Frei, also the spokesman for the American Kennel Club, said four dogs were disqualified last year for artificial alterations.

But that's out of two million total entries, and even those guilty four were detected later, outside the ring.

There are more subtle things that can be done to improve a dog's look. Whether they're illegal is subject to interpretation.

Some handlers put mascara or liner around a dog's eyes, others use markers to darken the nose. The practice of "chalking" a dog to enhance its colour is not uncommon, either.

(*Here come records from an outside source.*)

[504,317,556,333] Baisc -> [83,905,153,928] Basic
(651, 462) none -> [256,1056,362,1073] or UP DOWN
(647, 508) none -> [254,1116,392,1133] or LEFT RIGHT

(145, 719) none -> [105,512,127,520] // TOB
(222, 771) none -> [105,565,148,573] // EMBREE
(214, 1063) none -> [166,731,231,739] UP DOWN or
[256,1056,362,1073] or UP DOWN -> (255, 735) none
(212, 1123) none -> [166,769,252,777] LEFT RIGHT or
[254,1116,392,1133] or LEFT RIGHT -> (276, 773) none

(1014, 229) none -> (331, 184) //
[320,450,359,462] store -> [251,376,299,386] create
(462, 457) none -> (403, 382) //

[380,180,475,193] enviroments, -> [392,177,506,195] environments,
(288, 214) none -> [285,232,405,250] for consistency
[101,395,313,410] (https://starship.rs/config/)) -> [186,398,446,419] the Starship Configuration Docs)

"I've seen it at Westminster where a judge in a black tux will run his hands through a dog's coat, then put his hands on his jacket and leave white prints," Frei said. "I've seen dogs excused because of that."

In the pricey world of big-time shows, where owners can easily spend $100,000 a year to campaign a dog, those are part of the tricks.

So are hair extensions, along with tattoos on inner eyelids to add definition.

The AKC, which sets the exact standards for the 159 breeds and varieties that compete, naturally took note of all the buzz around Danny, formally called Yakee A Dangerous Liaison.

Yet with the next big dog show in the U.S. coming up in two weeks, in Bucks County, Pa., Frei said the organization felt no need to make a statement. Especially since there was no violation.

"Our rules are in place. It didn't change a thing," he said.

There is, however, talk on a more sensitive topic.

In the United States, the practice of cropping ears and docking tails - cutting them down, to be blunt - is permitted.

Some breed standards even encourage it, dating to the days when owners thought it would help spare field dogs from collecting burrs when they ran through the bush.

In most of Europe, though, those often-painful procedures are prohibited and will get a dog disqualified from shows.

Whether any changes will be made to the American rules remains to be seen.

"It's an ongoing debate," Frei said.